This is almost a standard kind of an approach that can be solved by a dfs. Here is my code for reference: 46893082 .
Now, onto the proof of this approach, mainly the thing about how can it guarantee that at no instant the fuel becomes negative. We prove this by contradiction.
Let us assume that our algorithm finds an optimal path in which the fuel becomes negative somewhere in the middle. Let's assume that the path goes from a vertex a to a vertex b and the answer was found at a vertex x. In this case, I can decompose the path (a -> b) as (a -> x -> b). Now, there are 2 cases:
1) The fuel becomes negative on some edge on the path (a -> x): Let's assume that the corresponding edge is from u to v. Now, consider that the total fuel at u was x and the edge weight is y. Now, in this case, the max. sum on the path that gives us our optimal answer is the max. sum on the path (u -> b) + (x - y), and (x - y) < 0. So, following the path from (u -> b) gives us a greater sum than the optimal path, which is a contradiction to our choice of optimal path, and since (x — y) < 0 , our algorithm would not consider this as the longest path ending at v, but it would rather consider some other path having a positive sum or simply the path starting off at this vertex whose sum is 0. This shows that the algorithm would never fall into such a situation.
2) The fuel becomes negative on some edge on the path (x -> b): Let's assume that the corresponding edge is from u to v. The same reasoning as above can be applied and we can get a better path (having a greater sum) than the optimal path by starting off at vertex v, and since our final answer is the maximum over all the vertices, it would rather consider that path as the answer as the optimal path. Again a situation that is not possible.
This shows that on the path chosen by our algorithm, we would never run out of a fuel. Further, our algorithm considers for all the vertices the optimal path passing through them and takes their maximum.
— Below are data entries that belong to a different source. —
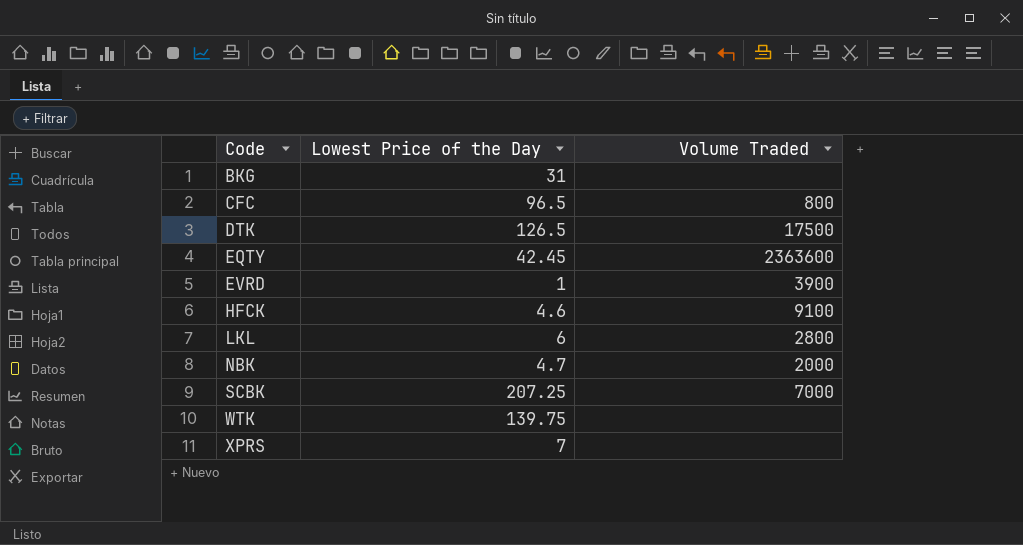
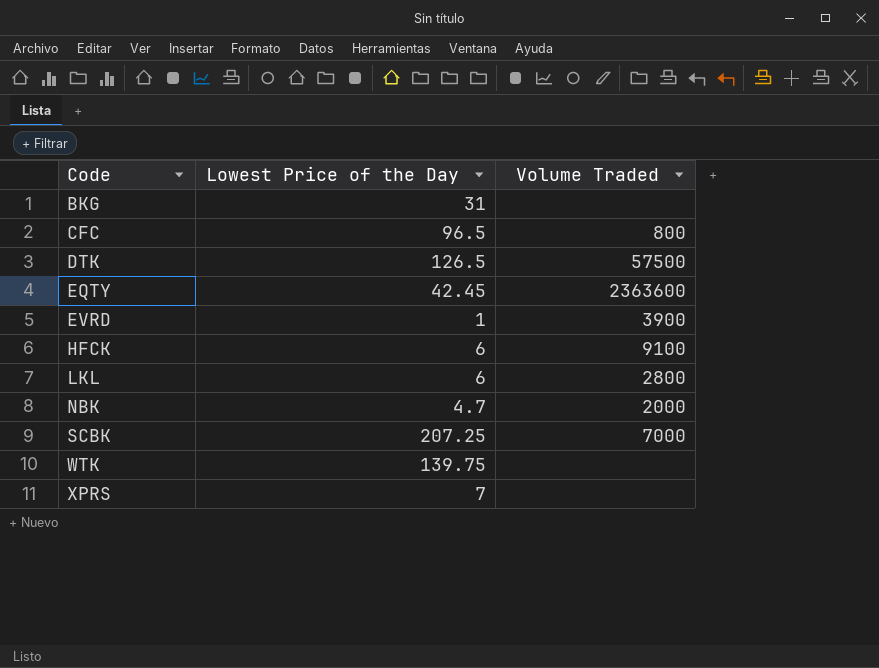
DTK | Volume Traded: 17500 -> 57500
HFCK | Lowest Price of the Day: 4.6 -> 6

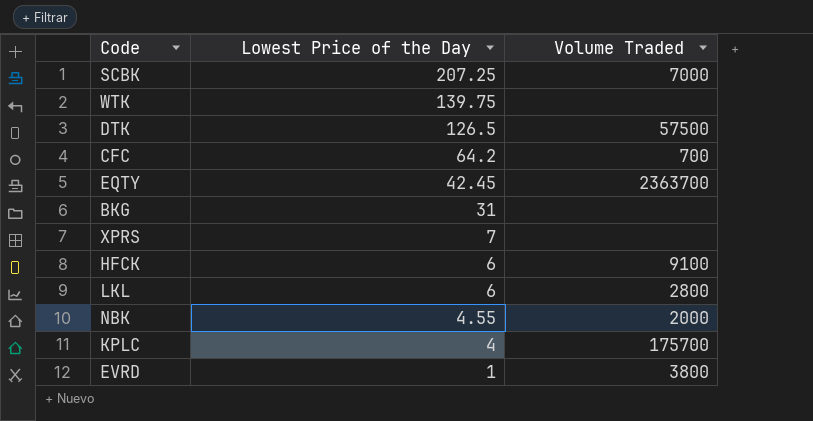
row order: Code ascending -> Lowest Price of the Day descending
CFC | Lowest Price of the Day: 96.5 -> 64.2
CFC | Volume Traded: 800 -> 700
EQTY | Volume Traded: 2363600 -> 2363700
NBK | Lowest Price of the Day: 4.7 -> 4.55
row KPLC: none -> 4 | 175700
EVRD | Volume Traded: 3900 -> 3800

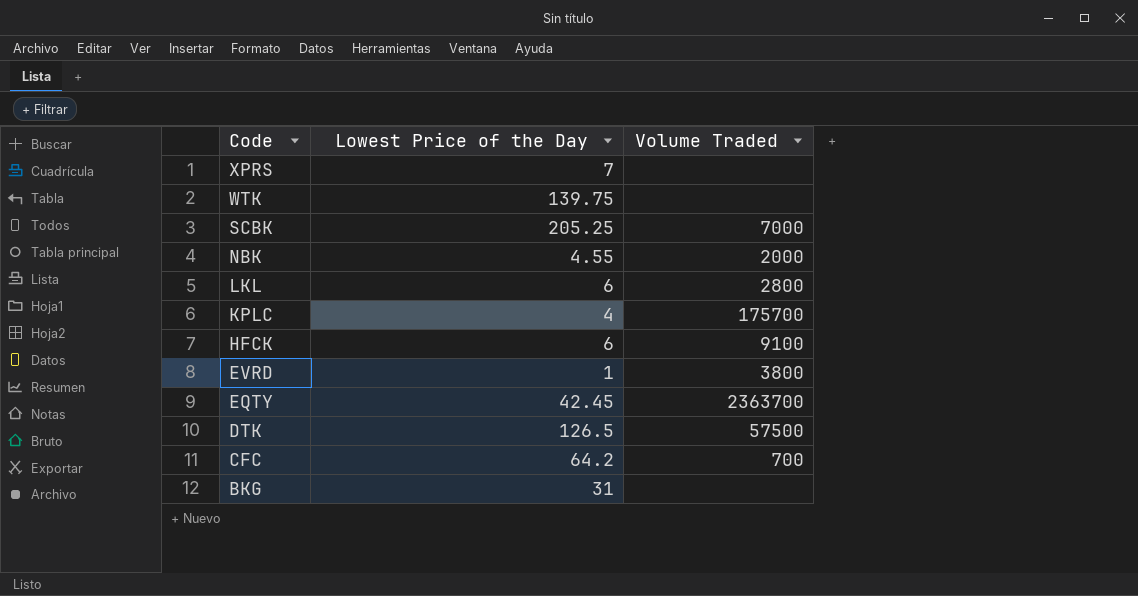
row order: Lowest Price of the Day descending -> Code descending
SCBK | Lowest Price of the Day: 207.25 -> 205.25

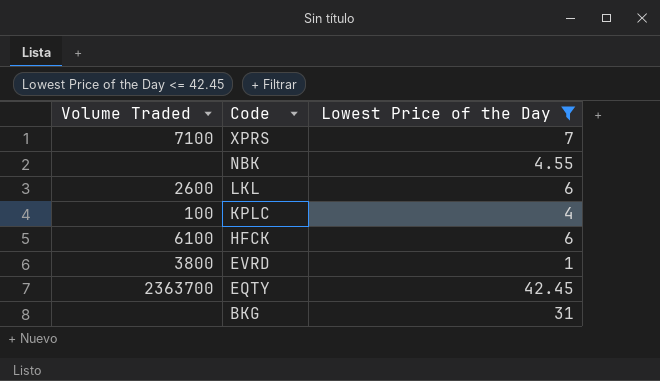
filter: none -> Lowest Price of the Day <= 42.45
column Volume Traded | position: 3 -> 1
XPRS | Volume Traded: none -> 7100
NBK | Volume Traded: 2000 -> none
LKL | Volume Traded: 2800 -> 2600
KPLC | Volume Traded: 175700 -> 100
HFCK | Volume Traded: 9100 -> 6100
Thus, our algorithm gives us the correct answer.
Hope it helps. :)
great! it helps a lot!
Nice post! Can you help me out in this? I have used the in-out dp approach to solve this problem. I don't know why it is failing on test case 34. https://codeforces.com/contest/1084/submission/46897634
I don't actually know what's the in-out dp approach that you are referring to. But anyways, I don't think any other person would understand your code better than you do. So I'd suggest you to find out the reason for why it fails on your own. You might end up learning a new thing from that.
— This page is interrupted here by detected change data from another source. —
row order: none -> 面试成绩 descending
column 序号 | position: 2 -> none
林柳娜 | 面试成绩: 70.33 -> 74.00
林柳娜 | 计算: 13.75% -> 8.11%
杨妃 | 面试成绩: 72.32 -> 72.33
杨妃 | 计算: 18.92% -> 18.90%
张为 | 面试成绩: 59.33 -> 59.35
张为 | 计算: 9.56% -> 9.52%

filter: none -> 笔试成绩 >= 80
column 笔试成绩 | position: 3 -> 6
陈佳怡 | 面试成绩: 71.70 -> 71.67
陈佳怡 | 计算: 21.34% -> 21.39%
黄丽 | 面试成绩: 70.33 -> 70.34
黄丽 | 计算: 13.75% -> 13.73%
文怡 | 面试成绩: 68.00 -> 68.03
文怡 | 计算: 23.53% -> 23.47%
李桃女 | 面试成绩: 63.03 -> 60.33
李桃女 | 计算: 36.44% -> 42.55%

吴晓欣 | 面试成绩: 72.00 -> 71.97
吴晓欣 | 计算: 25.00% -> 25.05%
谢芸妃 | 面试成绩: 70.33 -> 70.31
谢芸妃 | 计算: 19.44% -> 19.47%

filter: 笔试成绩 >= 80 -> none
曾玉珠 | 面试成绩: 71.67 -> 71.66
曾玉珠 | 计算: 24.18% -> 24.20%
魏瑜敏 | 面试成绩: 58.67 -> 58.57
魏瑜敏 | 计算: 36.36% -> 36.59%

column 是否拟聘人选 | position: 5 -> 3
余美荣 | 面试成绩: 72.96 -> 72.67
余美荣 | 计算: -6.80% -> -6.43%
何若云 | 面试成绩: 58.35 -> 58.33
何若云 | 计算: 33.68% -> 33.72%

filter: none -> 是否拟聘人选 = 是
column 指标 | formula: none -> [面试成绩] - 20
Will you please go through my test case just 6-7 comments above. I think that don't come in both of these categories.
Consider case 2 of my proof. Here, x = 1 and b = 3. The algorithm at vertex 1 considers the optimal path to be of value 13 + 10 = 23. This is the only possible path. But on this path, the fuel becomes negative. This happens at the edge (u, v) where u = 1, v = 3. Now, in this case, it is optimal to start at the vertex v = 3, where the answer = 24. I agree that it's an invalid path and the algorithm considers it. But that's exactly what case 2 states, if this would have been a path that our algorithm considered as the answer, the fuel would have become negative on the edge 1 -> 3 and we would have been better off starting off at 3. But yes you're right. Here the algorithm at the vertex 1 chooses a path that is not possible. So, we can't say that the algorithm actually finds a valid path passing through every vertex, but we can guarantee that it finds an optimal path based on the reasoning given by the above 2 cases.
Ok got it. Thanks for going through my test case.
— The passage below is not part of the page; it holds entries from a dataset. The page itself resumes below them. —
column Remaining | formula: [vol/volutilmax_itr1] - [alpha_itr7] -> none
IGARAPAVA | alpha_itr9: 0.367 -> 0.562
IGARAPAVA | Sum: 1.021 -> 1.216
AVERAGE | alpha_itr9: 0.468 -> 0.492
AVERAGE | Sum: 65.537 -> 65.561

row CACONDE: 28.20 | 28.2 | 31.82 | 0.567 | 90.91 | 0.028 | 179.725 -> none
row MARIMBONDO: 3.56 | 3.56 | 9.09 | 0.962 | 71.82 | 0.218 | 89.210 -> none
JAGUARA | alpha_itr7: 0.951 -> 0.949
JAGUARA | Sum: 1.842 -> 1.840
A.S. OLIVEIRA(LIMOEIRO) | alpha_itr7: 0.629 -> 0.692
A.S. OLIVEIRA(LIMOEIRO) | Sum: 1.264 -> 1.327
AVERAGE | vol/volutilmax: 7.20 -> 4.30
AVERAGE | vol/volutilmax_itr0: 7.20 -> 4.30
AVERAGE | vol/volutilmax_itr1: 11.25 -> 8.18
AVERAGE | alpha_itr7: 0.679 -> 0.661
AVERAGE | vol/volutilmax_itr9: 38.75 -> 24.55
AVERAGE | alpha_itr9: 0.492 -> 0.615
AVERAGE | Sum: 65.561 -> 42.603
Can someone please explain problem number D of Div. 2 ?
Look at my reply to the above comment.
Why these downvotes ? I just wanted to ensure that he gets a notification in case he doesn't look at this blog post again thinking that he got no reply.
Thanks for your fast Editorials. <3
Prob div1E: Will a greedy solution work instead?
For each rectangle I define net exclusive area to be: "exclusive" area of each rectangle (which is area not shared by any other rectangle) — a[i].
The greedy solution is to find the rectangle with the lowest exclusive next area and delete it(only if the value is negative) and update the neighbor rectangle values and continue the process.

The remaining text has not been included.